- **WHAT IS EXPECTED**: Whenever a line contains "swatch", include it in the count; reply with the number of such lines in the data and nothing else.

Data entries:
*** Begin section ***
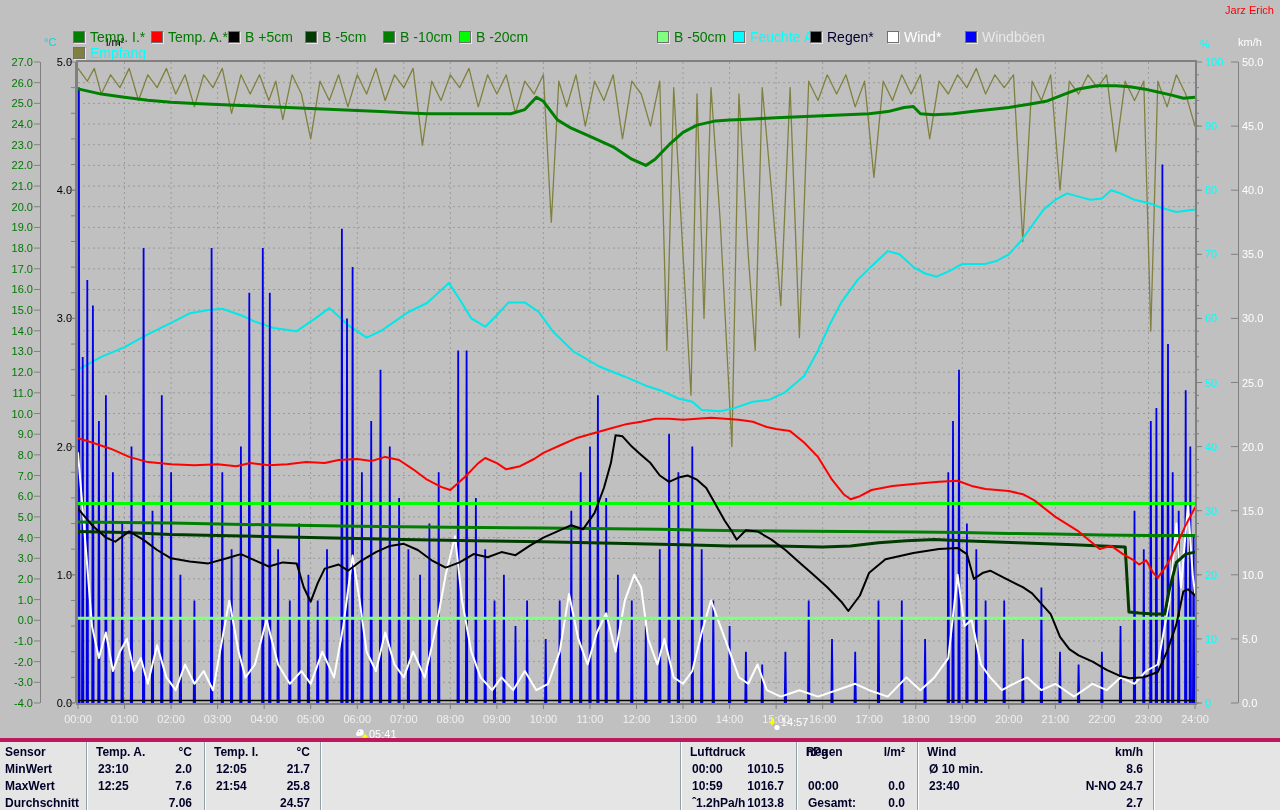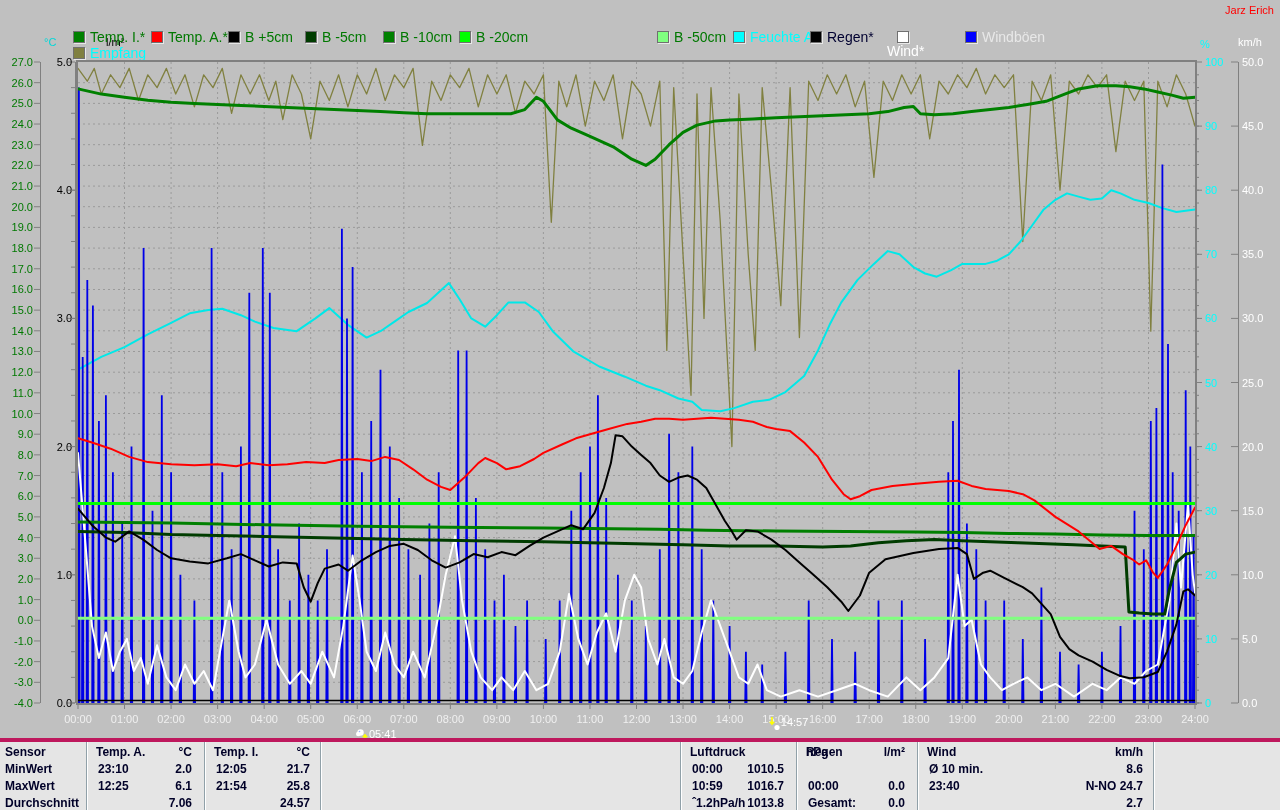--- a/index.html
+++ b/index.html
@@ -67,7 +67,7 @@
         <span class="swatch" style="background: rgb(0, 0, 0);"></span>
         <span style="color: rgb(0, 0, 48);">Regen*</span>
       </div>
-      <div class="legend-item abs" style="left: 887px; top: 31px; flex-direction: column;">
+      <div class="legend-item abs" style="left: 887px; top: 31px;">
         <span class="swatch" style="background: rgb(255, 255, 255);"></span>
         <span style="color: rgb(255, 255, 255);">Wind*</span>
       </div>

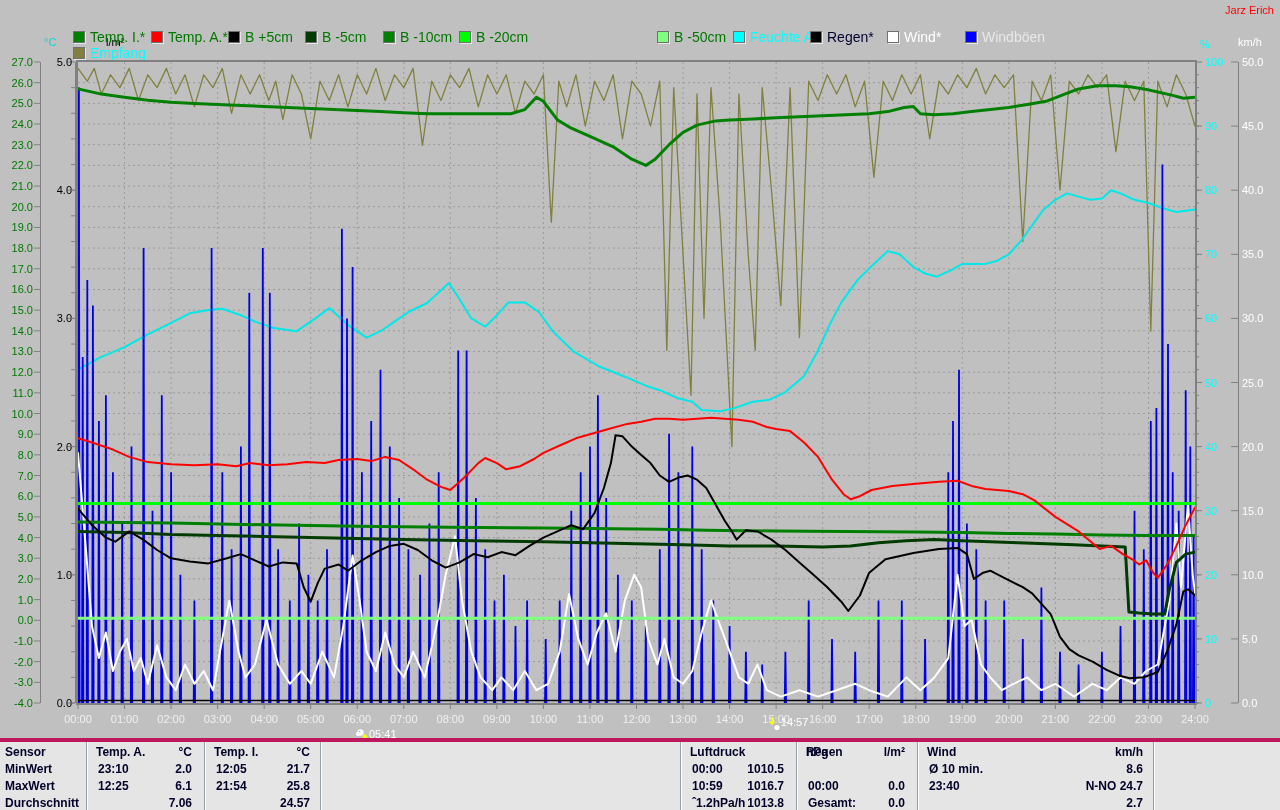--- a/index.html
+++ b/index.html
@@ -567,7 +567,7 @@
       <div class="tcell" style="left: 98px; top: 20px;">23:10</div>
       <div class="tcell" style="left: 88px; width: 104px; text-align: right; top: 20px;">2.0</div>
       <div class="tcell" style="left: 98px; top: 37px;">12:25</div>
-      <div class="tcell" style="left: 88px; width: 104px; text-align: right; top: 37px;">6.1</div>
+      <div class="tcell" style="left: 88px; width: 104px; text-align: right; top: 37px;">7.6</div>
       <div class="tcell" style="left: 88px; width: 104px; text-align: right; top: 54px;">7.06</div>
       <div class="tcell" style="left: 214px; top: 3px;">Temp. I.</div>
       <div class="tcell" style="left: 206px; width: 104px; text-align: right; top: 3px;">°C</div>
*** End section ***
- **OUTPUT OF THE EXERCISE**: 2